Pada Sabtu (19/6/21), China mengeluarkan pernyataan yang kontradiktif setelah Jenderal AS, Mark Milley mengatakan China tak punya motivasi militer untuk gempur Taiwan.
China disebut tidak memiliki kemampuan dan motivasi militer untuk merebut kembali Taiwan dalam waktu dekat.
Dalam waktu dekat, China tidak memiliki kemampuan militer untuk menghancurkan Taiwan, ungkap Mark Milley.
Milley mengatakan meluncurkan operasi militer untuk merebut kembali Taiwan sangatlah rumit dan sulit,
Saya pikir mereka tidak memiliki niat dan motivasi untuk melakukan itu sekarang.
Kemungkinan Beijing mengambil kembali Taiwan dengan cara militer dalam waktu dekat sangatlah rendah, ungkap Milley.
Namun, mendengar pernyataan dari Mark Milley, Global Times, media asal China memberikan tanggapannya.
Surat kabar China mengatakan bahwa masalah pengambilan pulau Taiwan pertama-tama tergantung pada kemauan politik, kemudian pada masalah militer.
Dari sudut pandang militer, China daratan memiliki kekuatan yang cukup untuk merebut kembali pulau Taiwan, tulis Global Times.
Masalahnya adalah untuk mempertimbangkan cara sepenuhnya untuk menghilangkan ancaman di pulau itu, serta membatasi korban dalam operasi militer, surat kabar China menekankan.
Menurut Global Times, AS telah lama memiliki keunggulan militer di Selat Taiwan. Namun perkembangan pesat daratan Cina telah meratakan keunggulan ini.
Kemampuan mencegah intervensi militer AS di Selat Taiwan semakin nyata.

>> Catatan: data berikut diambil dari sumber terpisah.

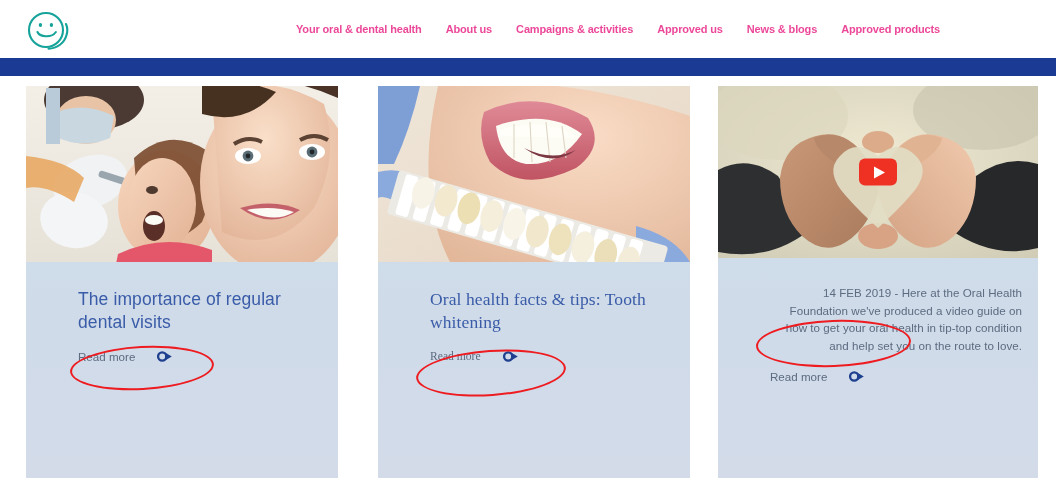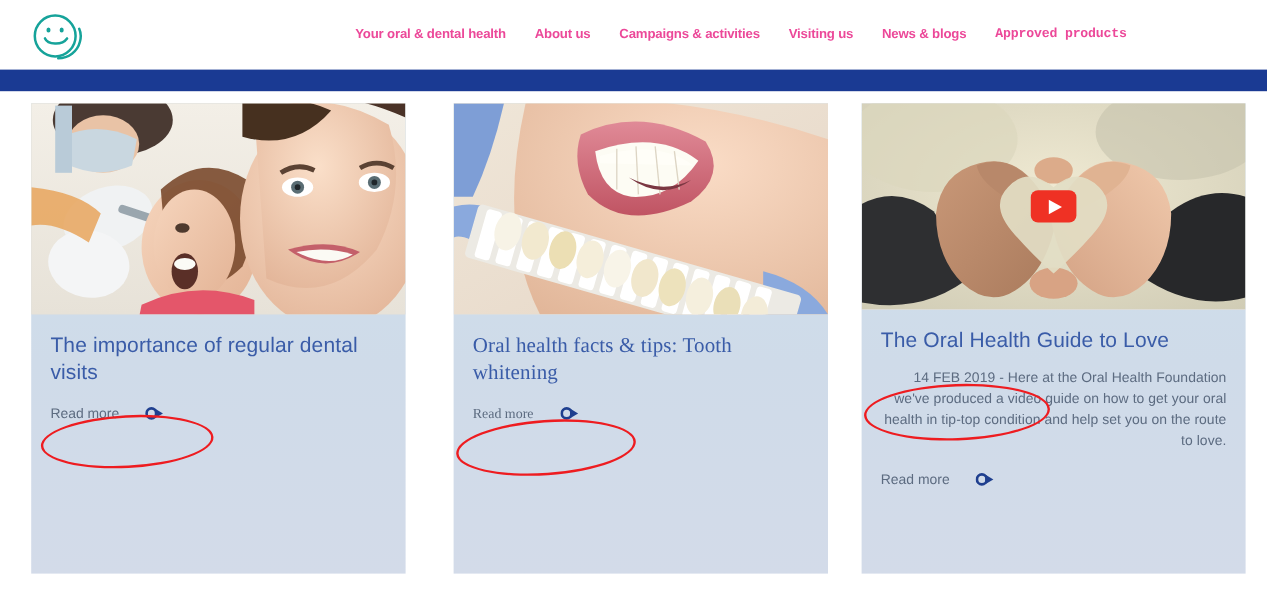--- a/index.html
+++ b/index.html
@@ -28,21 +28,21 @@
   .nav-item {
     color: #ec4899;
     font-size: 11px;
     font-weight: bold;
     letter-spacing: -0.15px;
     white-space: nowrap;
     margin-right: 24px;
     cursor: pointer;
     line-height: 1;
   }
-  .nav-item:last-child { margin-right: 16px; font-family: Liberation Mono, monospace; }
+  .nav-item:last-child { margin-right: 16px; }
 
   .blue-bar {
     position: absolute; left: 0; top: 58px; width: 1056px; height: 18px;
     background: #1a3a93;
   }
 
   
   .cards {
     position: absolute; left: 0; top: 86px; width: 1056px; height: 394px;
   }
@@ -56,21 +56,21 @@
   .card-3 { left: 718px; width: 320px; }
 
   .card-img {
     position: relative;
     width: 100%; height: 176px;
     overflow: hidden;
     background: #e8e0d4;
   }
   .card-3 .card-img { height: 172px; }
 
-  .card-body { padding: 14px 16px 0 16px; position: relative; }
+  .card-body { padding: 26px 16px 0 16px; position: relative; margin-left: 36px; }
   .card-title {
     color: #3a5ca8;
     font-size: 17.5px;
     font-weight: 400;
     line-height: 1.32;
     letter-spacing: 0.1px;
     margin-bottom: 10px;
     cursor: pointer;
   }
   .card-3 .card-title { margin-bottom: 11px; }
@@ -133,21 +133,21 @@
         <ellipse cx="15.4" cy="15" rx="1.7" ry="2.1" fill="#16a39a"></ellipse>
         <ellipse cx="26.4" cy="15" rx="1.7" ry="2.1" fill="#16a39a"></ellipse>
         <path d="M12.5 22c2.2 5 13.8 6.4 18.4 0" fill="none" stroke="#16a39a" stroke-width="2.1" stroke-linecap="round"></path>
       </svg>
     </div>
 
     <nav class="nav">
       <span class="nav-item">Your oral &amp; dental health</span>
       <span class="nav-item">About us</span>
       <span class="nav-item">Campaigns &amp; activities</span>
-      <span class="nav-item">Visiting us</span>
+      <span class="nav-item">Approved us</span>
       <span class="nav-item">News &amp; blogs</span>
       <span class="nav-item">Approved products</span>
     </nav>
   </div>
 
   <div class="blue-bar"></div>
 
   <div class="cards">
 
     <div class="card card-1">
@@ -337,21 +337,20 @@
           <ellipse cx="160" cy="150" rx="20" ry="13" fill="#d8a384"></ellipse>
 
           <path d="M160 70 q-22 -18 -38 0 q-16 16 6 40 q14 16 32 32 q18 -16 32 -32 q22 -24 6 -40 q-18 -18 -38 0z" fill="#e2ddc4" opacity="0.92"></path>
         </svg>
         <div class="yt-btn">
           <span class="tri"></span>
         </div>
       </div>
       <div class="card-body">
         <div class="annot annot-3"></div>
-        <div class="card-title">The Oral Health Guide to Love</div>
         <div class="card-text"><span>14 FEB 2019</span><span> - </span><span>Here at the Oral Health Foundation we've produced a video guide on how to get your oral health in tip-top condition and help set you on the route to love.</span></div>
         <div class="read-more">
           <span>Read more</span>
           <span class="arrow">
             <svg width="17" height="13" viewBox="0 0 17 13">
               <circle cx="5.2" cy="6.5" r="4.1" fill="none" stroke="#1f3f8f" stroke-width="2.3"></circle>
               <path d="M8 2.4 L14.8 6.5 L8 10.6 Z" fill="#1f3f8f"></path>
             </svg>
           </span>
         </div>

"AS bergantung pada strategi pencegahan yang efektif untuk mencegah daratan mengambil kembali pulau Taiwan. Begitu perang pecah, intervensi militer AS akan menjadi pertaruhan besar," tulis Global Times.

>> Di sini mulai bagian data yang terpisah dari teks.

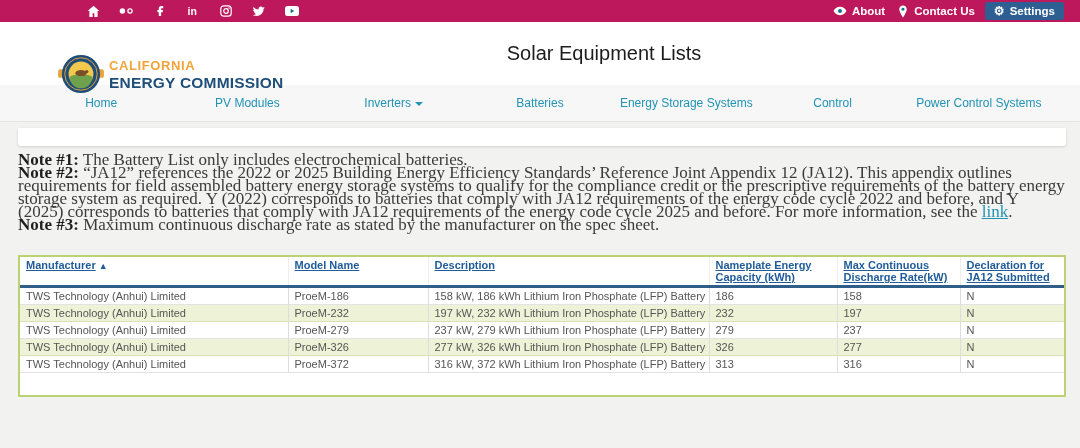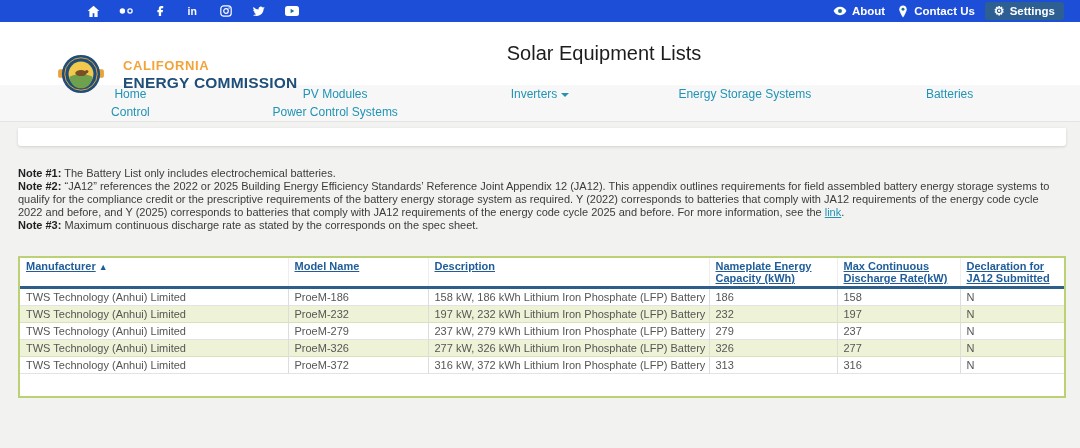--- a/index.html
+++ b/index.html
@@ -1,48 +1,48 @@
 <!DOCTYPE html>
 <html><head>
 <meta charset="utf-8">
 <style>
   * { margin:0; padding:0; box-sizing:border-box; }
   html,body { width:1080px; height:448px; overflow:hidden;
     font-family:"Liberation Sans", sans-serif; background:#f2f2f1; }
 
   
-  .topbar { height:22px; background:#1d4ed8; display:flex; align-items:center; padding:0 10px; }
+  .topbar { height:22px; background:#be185d; display:flex; align-items:center; padding:0 10px; }
   .topbar-left { display:flex; gap:18px; margin-left:76px; align-items:center; }
   .tb-icon { display:inline-flex; width:15px; height:15px; align-items:center; justify-content:center; cursor:pointer; }
   .topbar-right { margin-left:auto; display:flex; align-items:center; gap:10px; margin-right:6px; }
   .tb-link { display:inline-flex; align-items:center; gap:4px; color:#fff; font-size:11.5px; font-weight:bold; text-decoration:none; cursor:pointer; }
   .settings-btn { display:inline-flex; align-items:center; gap:5px; background:#2D5F92; color:#fff; border:none;
     border-radius:3px; padding:3px 9px; font-size:11.5px; font-weight:bold; cursor:pointer; }
   .gear { font-size:12px; line-height:1; }
 
   
   .header { height:63px; background:#fff; position:relative; display:flex; align-items:center; }
-  .logo { display:flex; align-items:center; gap:19px; margin-left:58px; cursor:pointer;margin-top:44px; }
+  .logo { display:flex; align-items:center; gap:5px; margin-left:58px; cursor:pointer;margin-top:44px; }
   .logo-text { display:flex; flex-direction:column; line-height:1.15; }
   .logo-l1 { color:#F2A43A; font-size:13px; font-weight:bold; letter-spacing:.6px; }
   .logo-l2 { color:#1F4E79; font-size:15.5px; font-weight:bold; letter-spacing:.2px; }
   .page-title { position:absolute; left:604px; transform:translateX(-50%); font-size:20px; color:#1c1c1c; font-weight:normal; }
 
   
   .nav { height:37px; background:#f7f7f7; border-bottom:1px solid #e4e4e4;
-    display:grid; grid-template-columns:repeat(5,1fr); align-items:center; padding:0 28px; }
+    display:grid; grid-template-columns:repeat(7,1fr); align-items:center; padding:0 28px; }
   .nav-link { color:#2193B5; font-size:12px; text-align:center; text-decoration:none; cursor:pointer; }
   .caret { display:inline-block; margin-left:4px; width:0; height:0; border-left:4px solid transparent;
     border-right:4px solid transparent; border-top:4px solid #2193B5; vertical-align:middle; }
 
   
   .content { padding:6px 0 0 18px; }
   .panel-strip { width:1048px; height:18px; background:#fff; border-radius:0 0 3px 3px;
     box-shadow:0 1px 3px rgba(0,0,0,.14); }
-  .notes { margin-top:21px; width:1048px; font-size:11px; line-height:13px; color:#3b3b3b; }
+  .notes { margin-top:7px; width:1048px; font-size:17px; line-height:13px; color:#3b3b3b;font-family:Liberation Serif, serif; }
   .notes p { margin:0; }
   .notes b { color:#1f1f1f; }
   .note-link { color:#2193B5; text-decoration:underline; cursor:pointer; }
 
   
   .table-box { margin-top:24px; width:1048px; border:2px solid #BCD173; background:#fff; padding-bottom:22px; }
   table { width:100%; border-collapse:collapse; font-size:11px; table-layout:fixed; }
   thead th { text-align:left; padding:2px 8px 2px 6px; border-bottom:3px solid #2F5F88;
     color:#1F5C99; vertical-align:top; line-height:12px; border-right:1px solid #eee; }
   thead th:last-child { border-right:none; }
@@ -143,33 +143,33 @@
       <span class="logo-l2">ENERGY COMMISSION</span>
     </div>
   </div>
   <h1 class="page-title">Solar Equipment Lists</h1>
 </div>
 
 <nav class="nav" id="main-nav">
     <a class="nav-link">Home</a>
     <a class="nav-link">PV Modules</a>
     <a class="nav-link">Inverters<span class="caret"></span></a>
+    <a class="nav-link">Batteries</a>
     <a class="nav-link">Energy Storage Systems</a>
-    <a class="nav-link">Batteries</a>
     <a class="nav-link">Control</a>
     <a class="nav-link">Power Control Systems</a>
   </nav>
 
 <div class="content">
   <div class="panel-strip"></div>
 
   <div class="notes">
     <p><b>Note #1:</b> <span>The Battery List only includes electrochemical batteries.</span></p>
     <p><b>Note #2:</b> <span>“JA12” references the 2022 or 2025 Building Energy Efficiency Standards’ Reference Joint Appendix 12 (JA12). This appendix outlines requirements for field assembled battery energy storage systems to qualify for the compliance credit or the prescriptive requirements of the battery energy storage system as required. Y (2022) corresponds to batteries that comply with JA12 requirements of the energy code cycle 2022 and before, and Y (2025) corresponds to batteries that comply with JA12 requirements of the energy code cycle 2025 and before. For more information, see the </span><a class="note-link">link</a><span>.</span></p>
-    <p><b>Note #3:</b> <span>Maximum continuous discharge rate as stated by the corresponds on the spec sheet.</span></p>
+    <p><b>Note #3:</b> <span>Maximum continuous discharge rate as stated by the manufacturer on the spec sheet.</span></p>
   </div>
 
   <div class="table-box">
     <table>
       <colgroup>
         <col style="width:268px">
           <col style="width:140px">
           <col style="width:281px">
         <col style="width:128px">
           <col style="width:123px">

Namun, surat kabar China juga meremehkan risiko pecahnya perang di Selat Taiwan.
"Penting bagi AS untuk mengambil tindakan praktis untuk mengurangi ketegangan," katanya.
"Jika AS benar-benar tidak menginginkan perang, mari kita bertindak secara bertanggung jawab daripada menghitung kapan perang akan pecah," tutup surat kabar China itu.